── GIVEN RECORDS ──
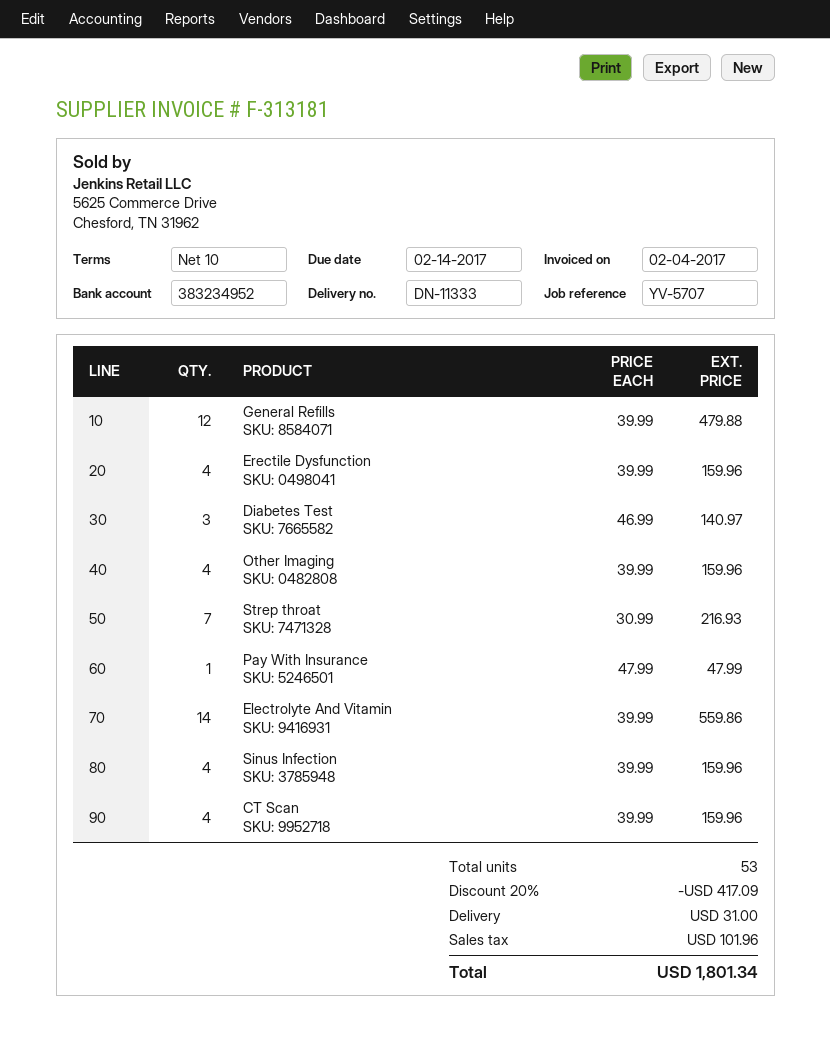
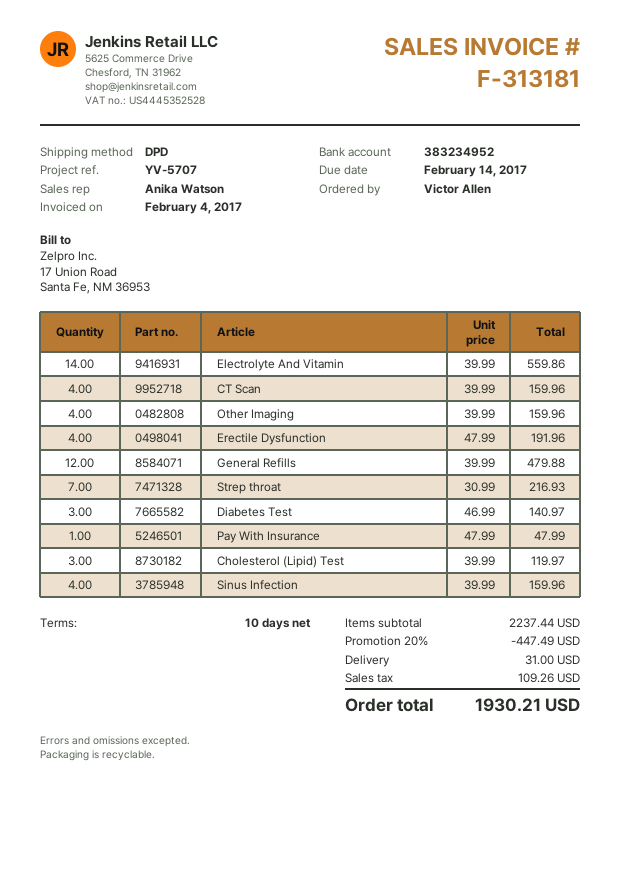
Erectile Dysfunction: 4 x 39.99 = 159.96 -> 4 x 47.99 = 191.96
Cholesterol (Lipid) Test: none -> 3 x 39.99 = 119.97
discount: 20% = 417.09 -> 20% = 447.49
tax: 101.96 -> 109.26
total: 1801.34 -> 1930.21

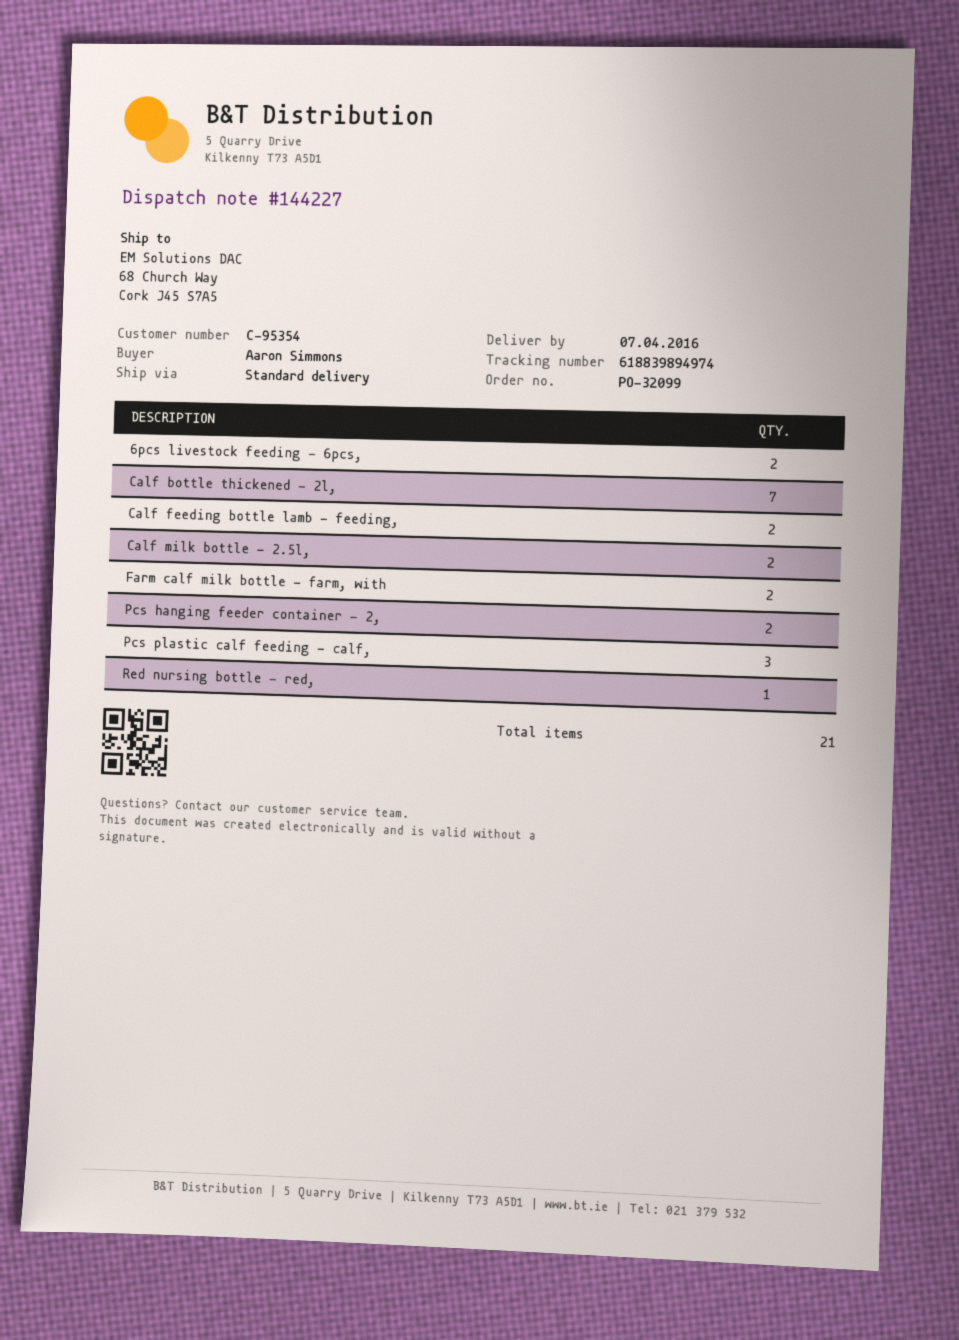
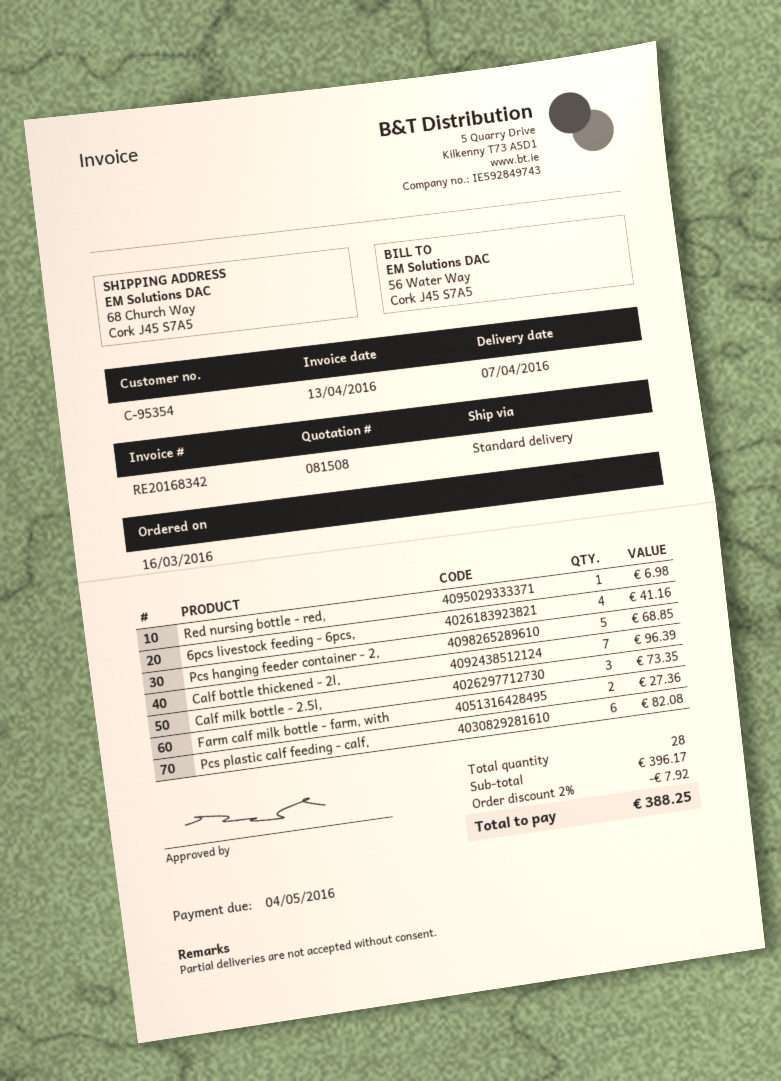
6pcs livestock feeding - 6pcs,: 2 -> 4
Calf feeding bottle lamb - feeding,: 2 -> none
Calf milk bottle - 2.5l,: 2 -> 3
Pcs hanging feeder container - 2,: 2 -> 5
Pcs plastic calf feeding - calf,: 3 -> 6
total quantity: 21 -> 28

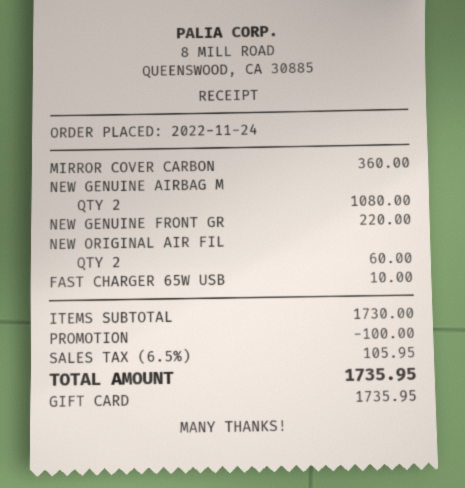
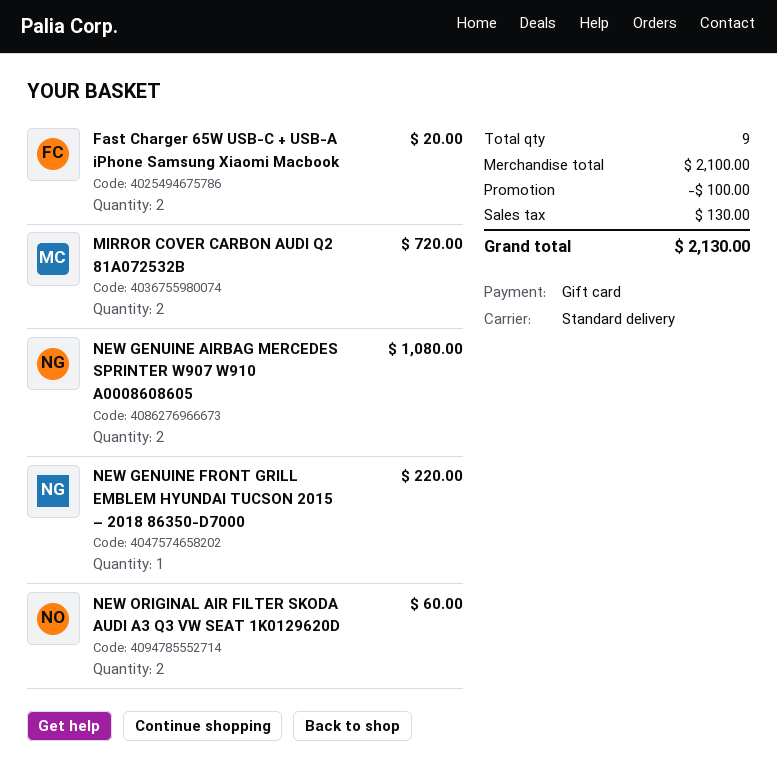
MIRROR COVER CARBON: 1 for 360.00 -> 2 for 720.00
FAST CHARGER 65W USB: 1 for 10.00 -> 2 for 20.00
subtotal: 1730.00 -> 2100.00
tax: 105.95 -> 130.00
total: 1735.95 -> 2130.00

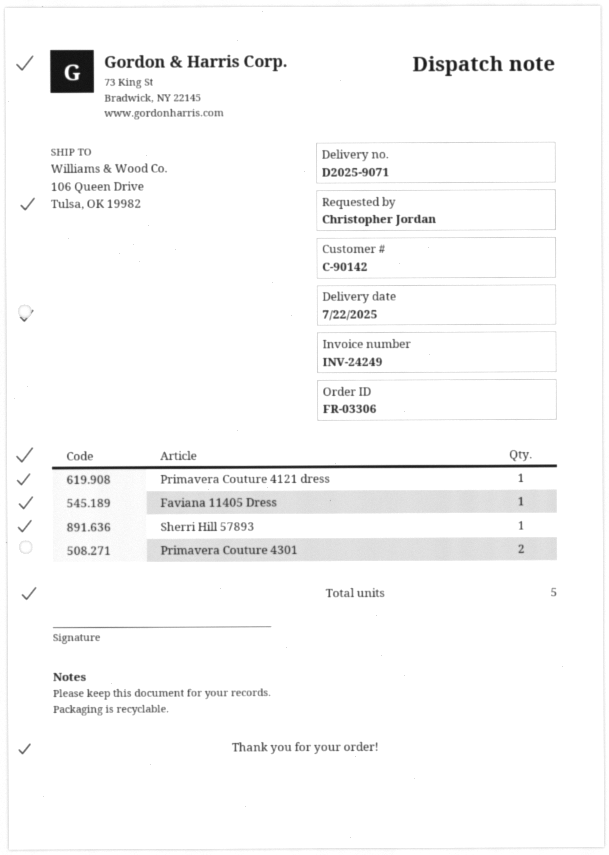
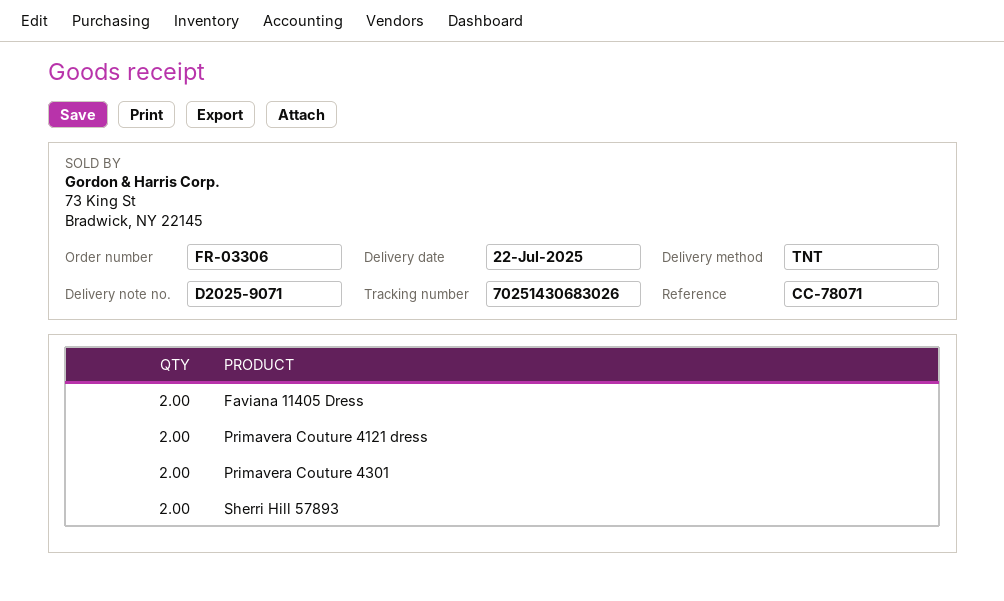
Primavera Couture 4121 dress: 1 -> 2
Faviana 11405 Dress: 1 -> 2
Sherri Hill 57893: 1 -> 2

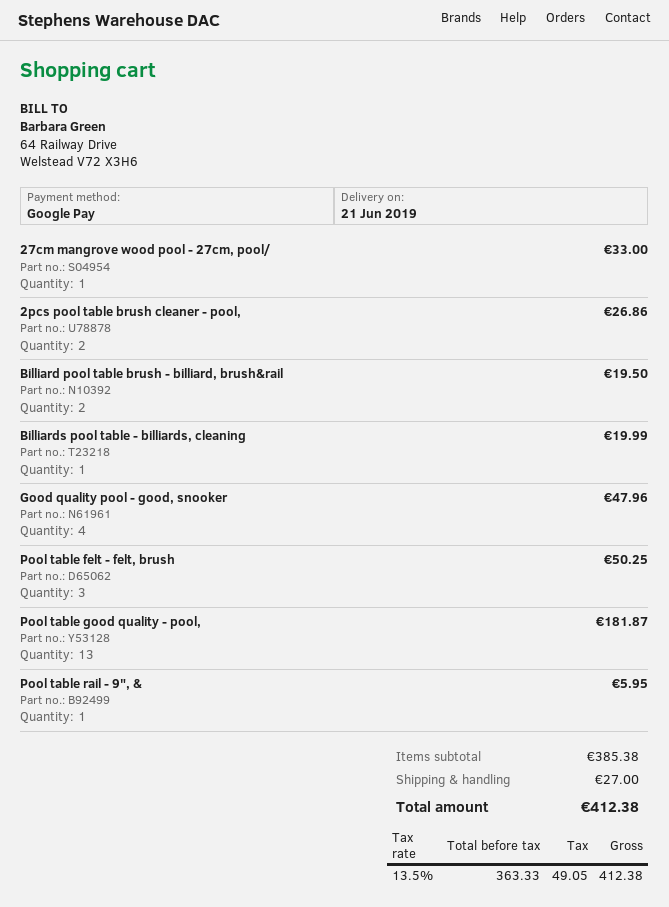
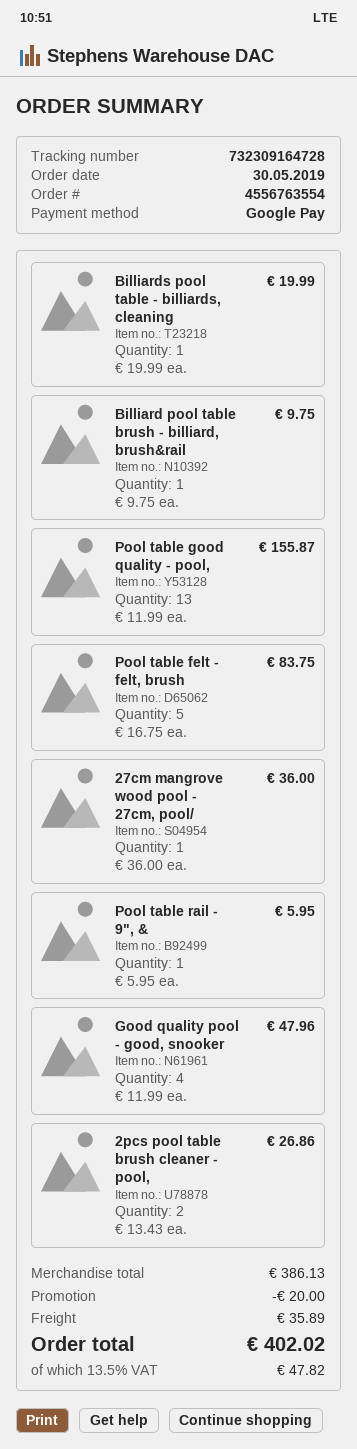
27cm mangrove wood pool - 27cm, pool/: 1 for 33.00 -> 1 for 36.00
Billiard pool table brush - billiard, brush&rail: 2 for 19.50 -> 1 for 9.75
Pool table felt - felt, brush: 3 for 50.25 -> 5 for 83.75
Pool table good quality - pool,: 13 for 181.87 -> 13 for 155.87
subtotal: 385.38 -> 386.13
discount: none -> 20.00
shipping: 27.00 -> 35.89
tax: 13.5% = 49.05 -> 13.5% = 47.82
total: 412.38 -> 402.02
───
WHAT THE TASK ASKS
Each line of the data above that contains the string "discount" should be counted; give only the total.

ANSWER TO THIS PROBLEM
2